_WORK TO COMPLETE:_
Retype, word for word, the line holding "background: #c4b5fd ->" and each line after it down to the end of the data; pictures are not copied.

_AVAILABLE DATA:_

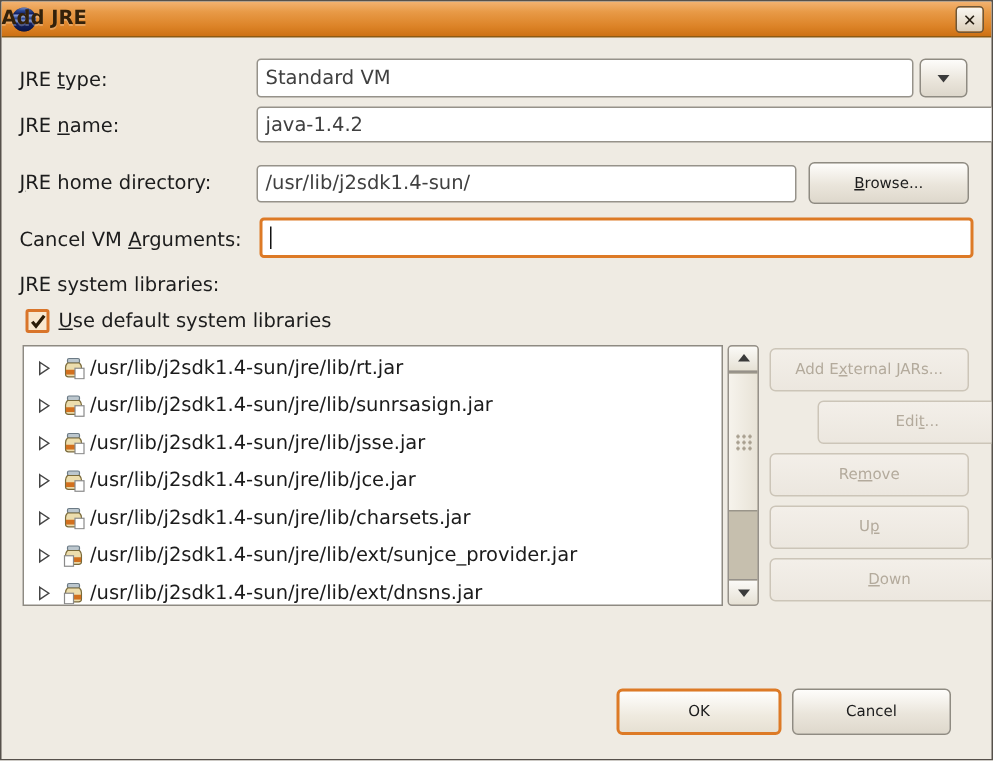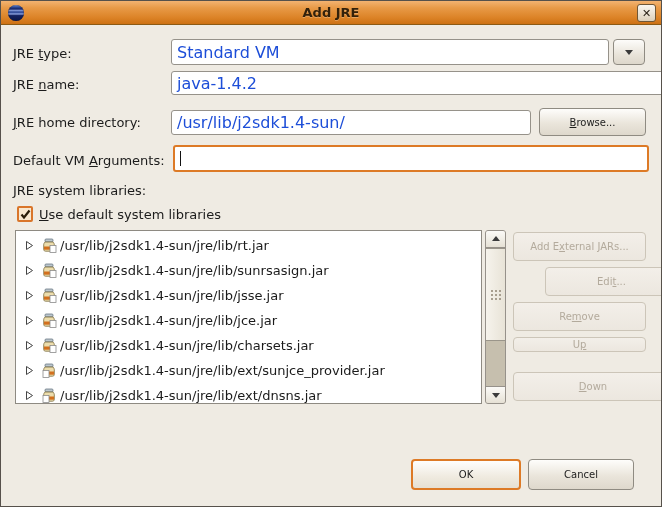"Add JRE" .title-text { text-align: center -> none }
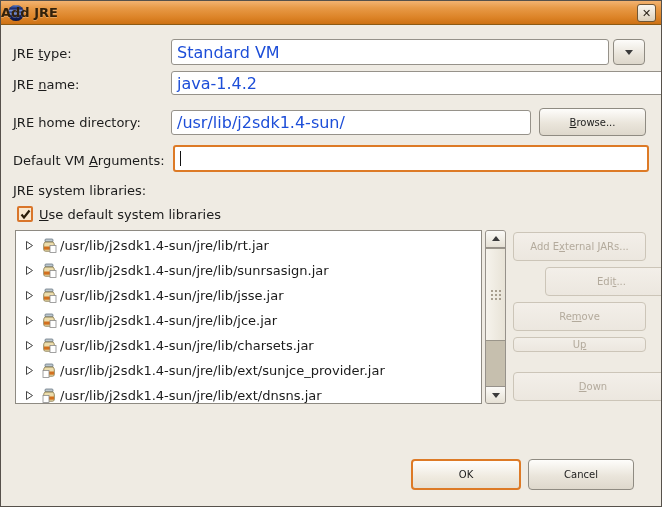"Standard VM" .field { color: #1d4ed8 -> #404040; font-size: 16px -> 13px }
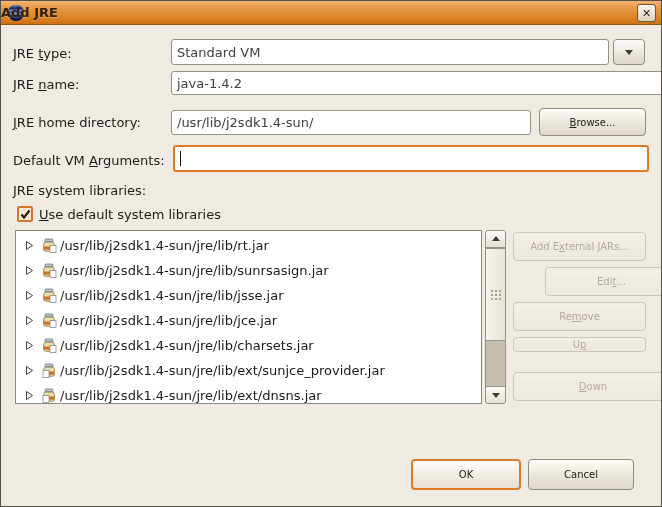"Default VM" span { text: Default -> Cancel }
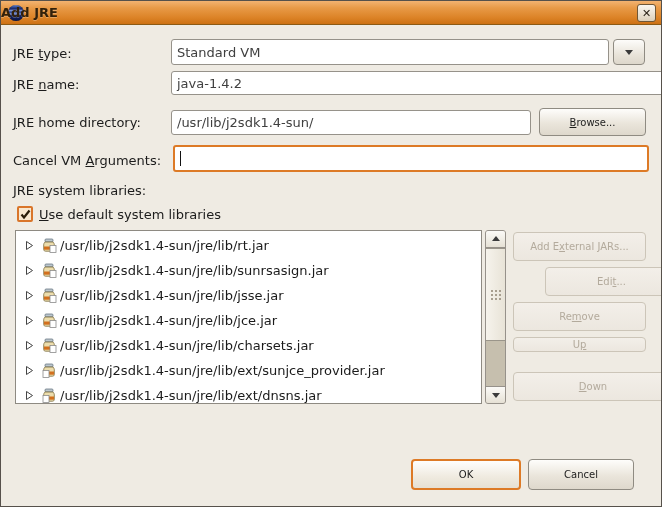"Up" div.btn { height: 15px -> 29px }
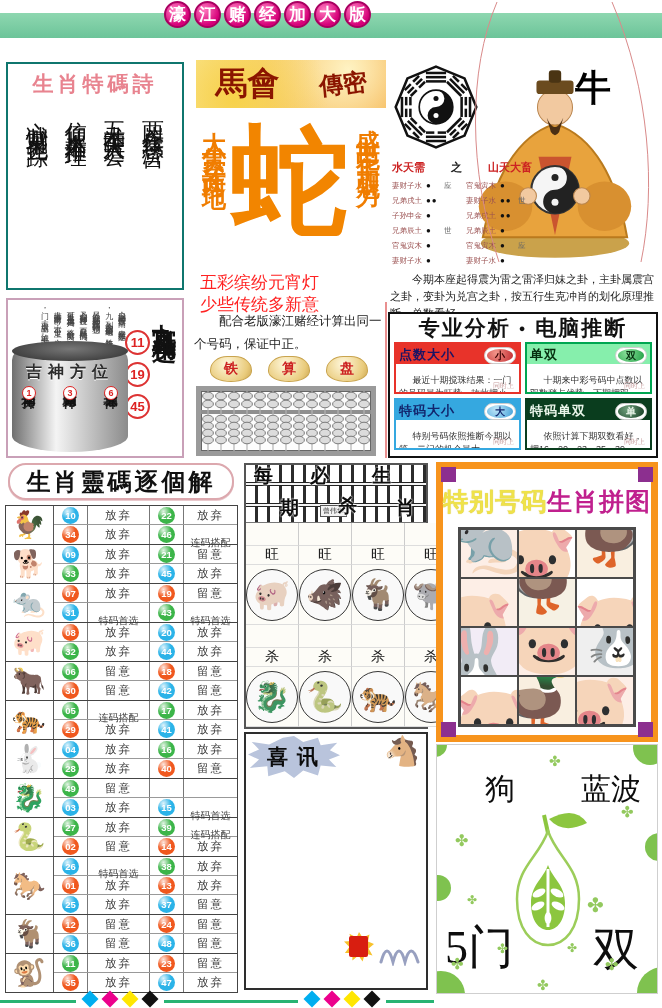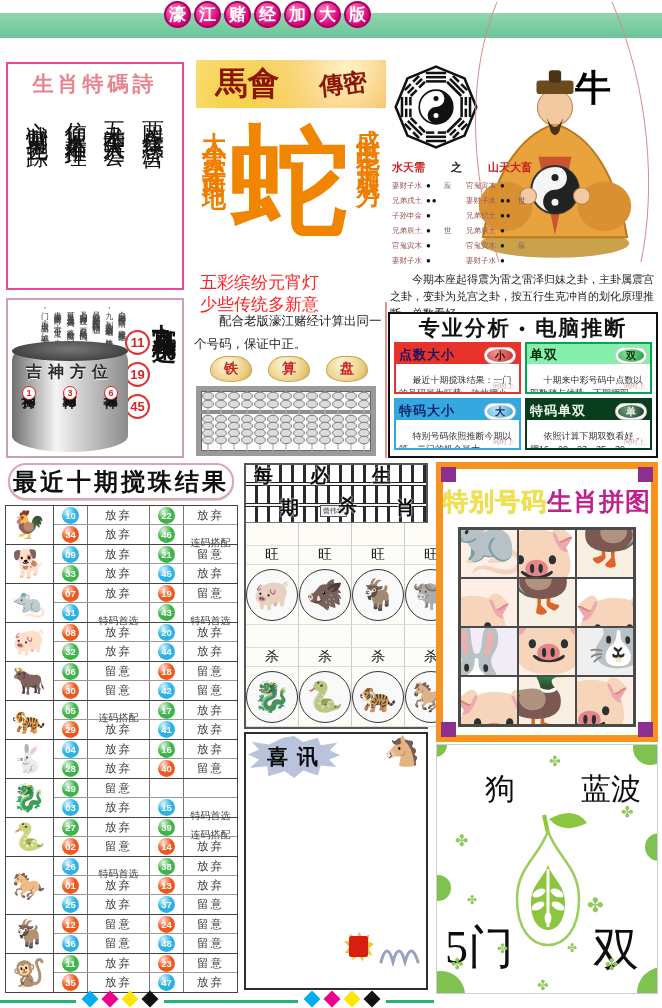"生肖特碼詩" .poem-box { border: 2px solid #ec4899 -> 2px solid #0f766e }
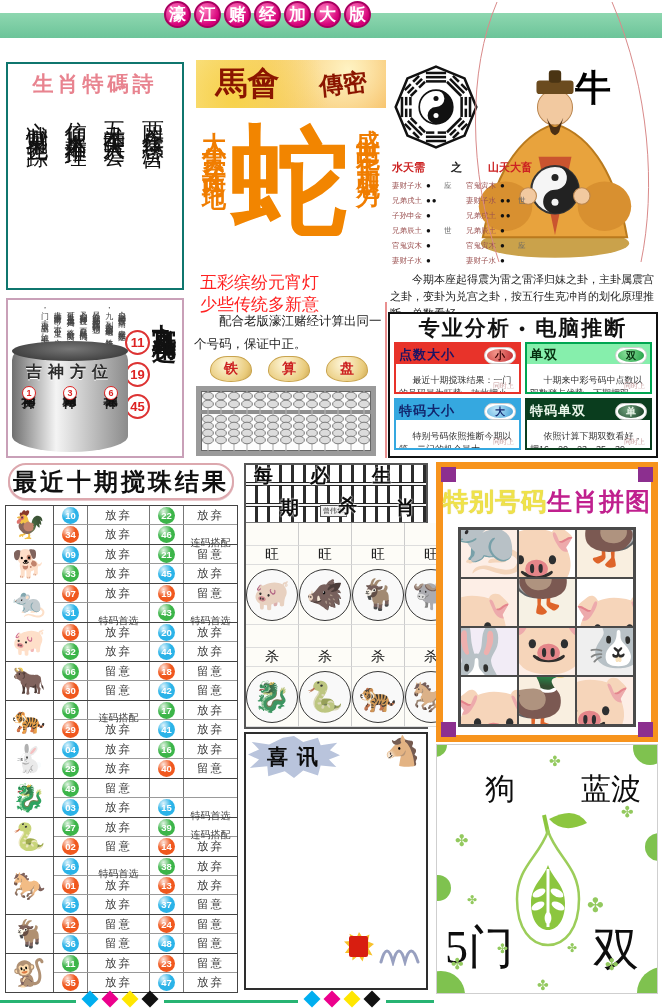"最近十期搅珠结果" div.ztitle-box { text: 最近十期搅珠结果 -> 生肖靈碼逐個解 }
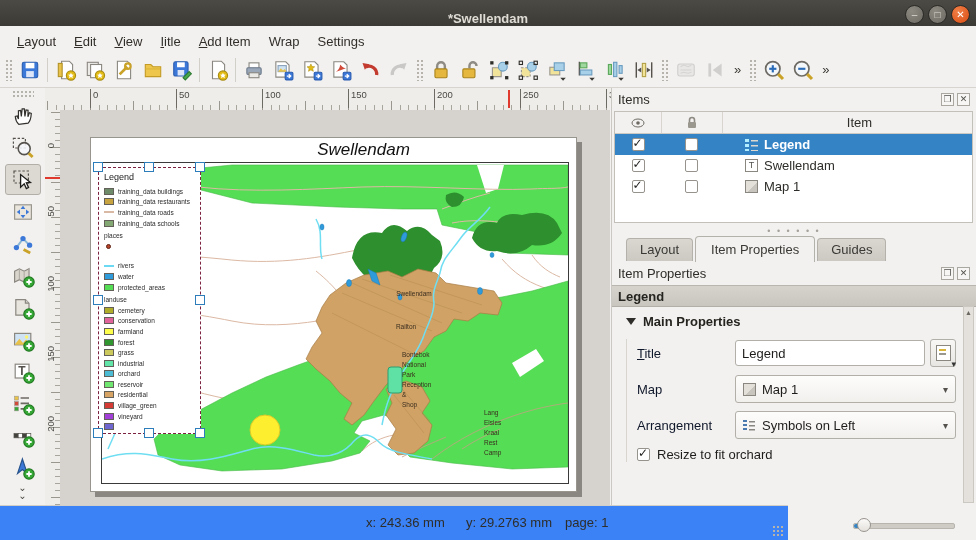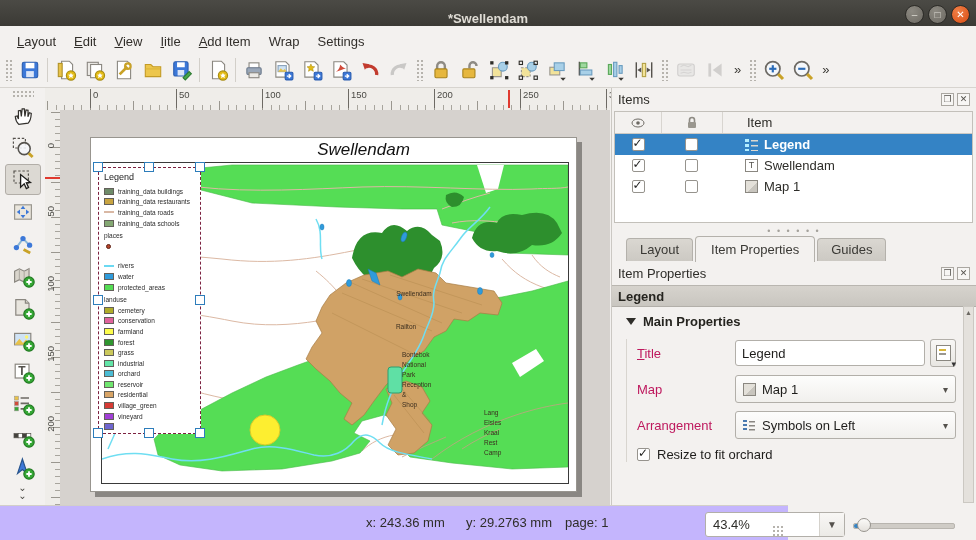"Item" .items-table { text-align: none -> center }
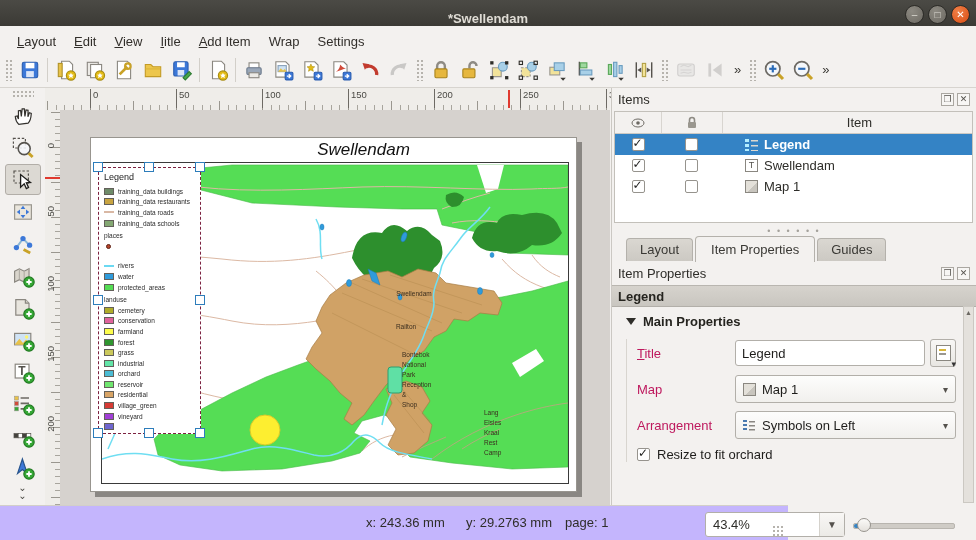"Title" .flabel { color: #be185d -> #0f172a }
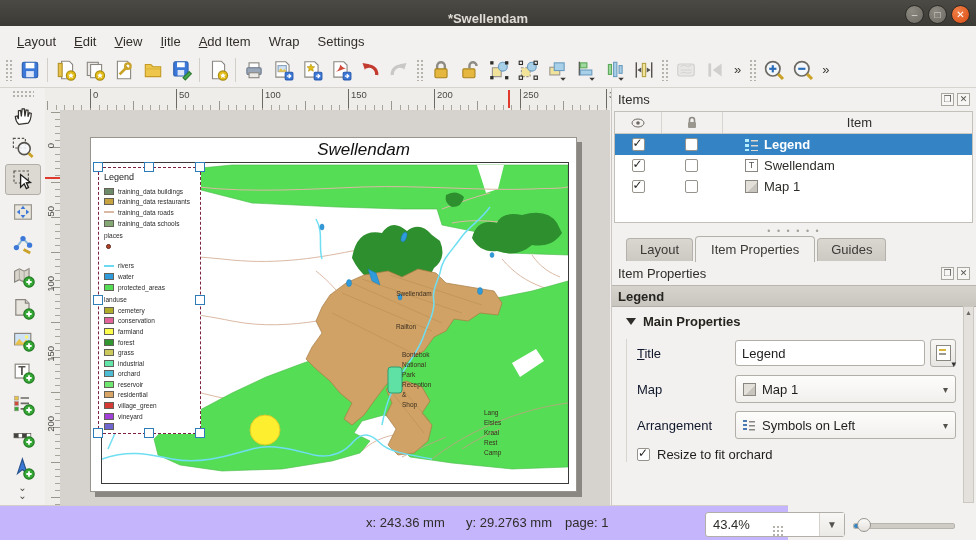"x: 243.36 mm" .statusbar { background: #c4b5fd -> #3b82f6 }
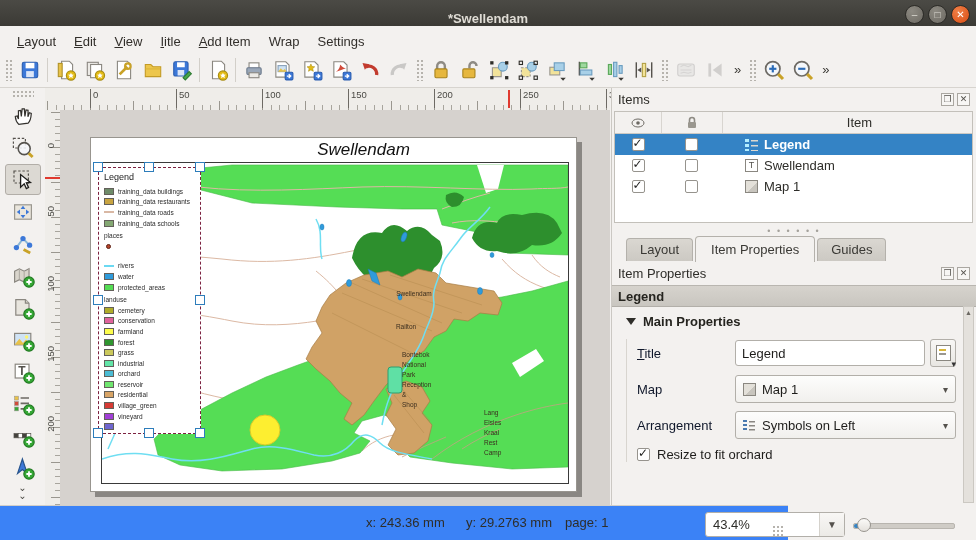"43.4%" span.zoombox { html: <span> <span>43.4%</span> <span>▼</span> </span> -> none }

_RESPONSE TO THIS TASK:_
"x: 243.36 mm" .statusbar { background: #c4b5fd -> #3b82f6 }
"43.4%" span.zoombox { html: <span> <span>43.4%</span> <span>▼</span> </span> -> none }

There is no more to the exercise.